Websites such as Gartner, G2 and the Better Business Bureau offer databases where you can find a variety of vendors and trustworthy reviews. Other sources, such as blogs, user groups and LinkedIn groups can provide even more reviews from customers who have worked with a specific vendor. A simple internet search for news or reviews related to the vendor can also return a lot of information about the company -- both positive and negative.
You can also narrow your search based on the needs and budget determined in your previous steps. Do you want an off-the-shelf product that's ready to go? Or are you looking for something that's a bit more customizable? Which vendors offer products that fit in your price range? Considering these factors at the beginning of your research process will help you immediately eliminate some vendors, thus focusing your search and helping you find more accurate options.
You may consider taking advantage of independent consulting firms or specialized market research companies that have experience doing this research. While this approach costs money, it could save you time because the consultants and researchers most likely have ready access to the information you're looking for.
Another option is sending a request for information (RFI) out to a few vendors, asking them to explain how they can meet your requirements and expectations. This can clear any confusion created during your own research and illuminate features that you wouldn't have noticed searching the internet.
|Questions to consider|
Step 8. Evaluate vendors
Now that you have identified your problem, determined the outcomes you want to achieve, researched possible vendors, built your case for change and defined your budget, you are finally ready to begin evaluating the potential vendors.
Note: If you organization requires it, now may the time to send out your request for proposal. The purpose of an RFP is to ask for bids from vendors who match your project requirements and to start to determine which of these vendors is the best option. You will likely need to submit an RFP if you work in a large enterprise or government agency. However, if you do not have the bandwidth to do so, then you can delay the creation of your RFP to later in the process -- before you create your shortlist.
Going into your vendor evaluation, it's important to keep in mind why you're looking for a new provider. Remember the problem you identified in step one and the desired future state you created in step two. Keep this in mind as you start to judge each vendor.
When evaluating suppliers, it may be easiest to consider them based on four traits:
Cost includes a lot more than what the vendor charges for its software. You should also look at:
- your resulting time and labor savings;
- your cost savings from optimizing work processes;
- the cost of dealing with a vendor you can't trust; and
- the cost of working with a vendor who has a bad reputation.
Make sure each vendor provides you with a comprehensive description of their pricing structure, including every line item cost. This includes additional travel charges, maintenance fees and administrative expenses.
You should also always look for hidden costs. Some vendors may charge additional fees for in-person training or document management services. You may also find that vendors charge for both annual maintenance and monthly support. Keep an eye open for any arrangements that allow the vendor to increase their fees during the contract as well as provisions that allow you to break the contract if the service or product isn't working for you.
If you find yourself working with complex contracts, it may be worth investing in an attorney who can provide legal assistance by reviewing and translating the documents for you.
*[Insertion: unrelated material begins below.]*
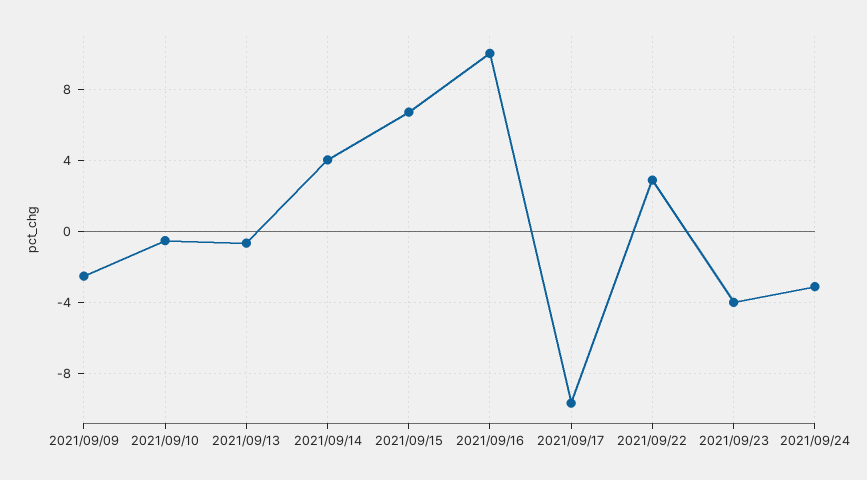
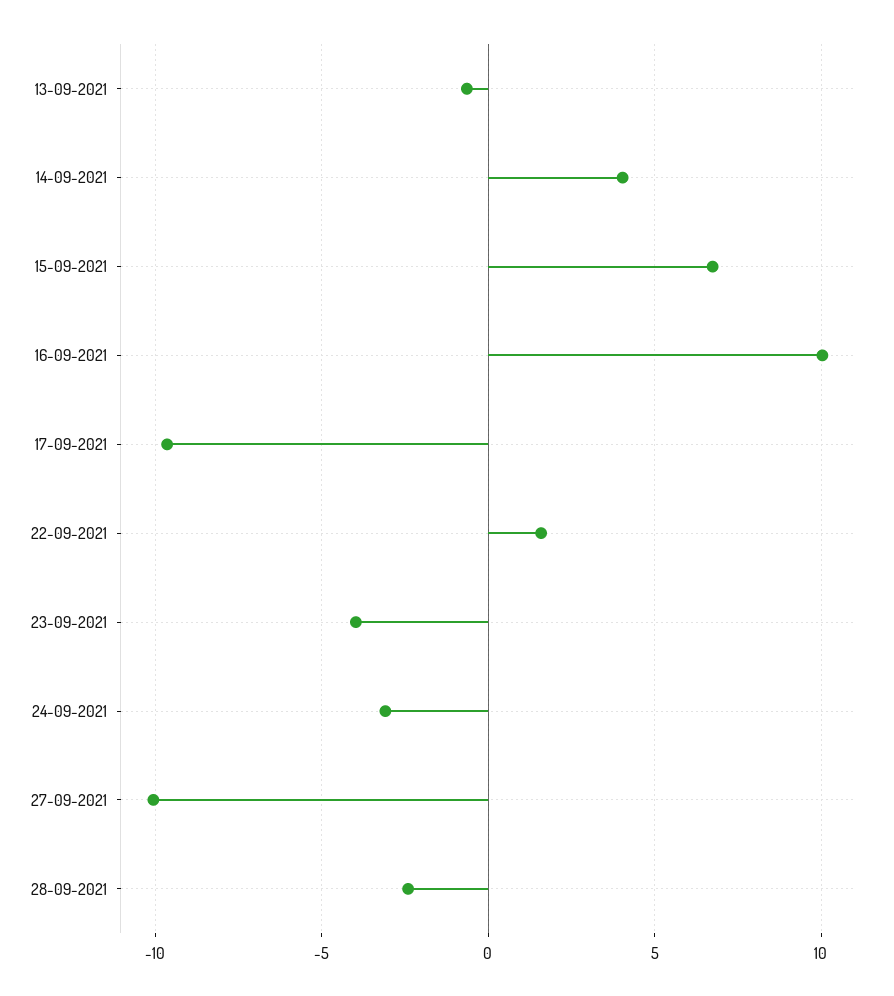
2021/09/09: -2.5 -> none
2021/09/10: -0.5 -> none
2021/09/22: 3 -> 1.5
27-09-2021: none -> -10
28-09-2021: none -> -2.5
When considering capability, don't just look at the vendor's ability to complete the job. Consider the company's track record and whether you can trust them to continue doing the right thing even when you aren't paying attention.
Look at the vendor's experience. How long have they been in business? What sort of reputation do they have?
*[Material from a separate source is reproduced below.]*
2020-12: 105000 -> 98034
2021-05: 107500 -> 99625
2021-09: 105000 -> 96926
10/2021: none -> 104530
You should also consider the level of support or customer service provided by the vendor. This may be based on how they categorize you as a customer. Determine if you're an enterprise customer or a low-priority customer; this will likely impact the amount of support you receive. You're going to want to know if you'll have access to resources such as an implementation manager or if you'll only be provided with a toll-free help number. The company's ability to support you will affect your overall experience and success with the software.
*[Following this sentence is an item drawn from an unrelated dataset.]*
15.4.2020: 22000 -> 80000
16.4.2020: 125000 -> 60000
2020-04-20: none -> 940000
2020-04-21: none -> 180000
While online reviews can be helpful during the initial research phase, you should now ask each vendor you're considering to provide you with at least two references. If they're unable to do so, then you should probably cross them off your list.
You should try to talk to customers in the same industry as you or with similar implementations. Ideally you would be able to talk to a newer customer and a customer that is more established with the product to get different perspectives of the vendor.
Below are some sample questions you might want to ask the vendor's references:
- How did the vendor address your specific needs?
- How were the employees to work with? Were they professional?
- Was the vendor on time for appointments?
- How responsive was the customer service team? Did they seem knowledgeable?
- If an error occurred or something broke, was the vendor quick to fix it?
- Was the company able to customize their products or services to fit your needs?
- How scalable are the products or services?
- How would you rate the quality of the products or services you received?
- How would you rate the security of the products or services you received?
- Would you use this vendor again?
You will also want to know that the company is stable and will be around for the foreseeable future. Ask the vendor to provide background on the company and the software they are offering, including:
- A history of major and minor version updates.
- A product roadmap of new features and timing.
- Size of the product team developing the solution.
- Number of existing customers and how many match your industry.
- Trend of profitability.
Communication refers to how quickly the vendor responds as well as the ways in which it responds and shares information. Has it been communicating regularly, honestly and clearly up to this point? Is it too aggressive? Or maybe it doesn't communicate enough?
You'll likely want to work with a company that responds to all inquiries and communications within 24 hours or less. You need a vendor that is going to give you straightforward, clear and logical answers to all your questions and concerns.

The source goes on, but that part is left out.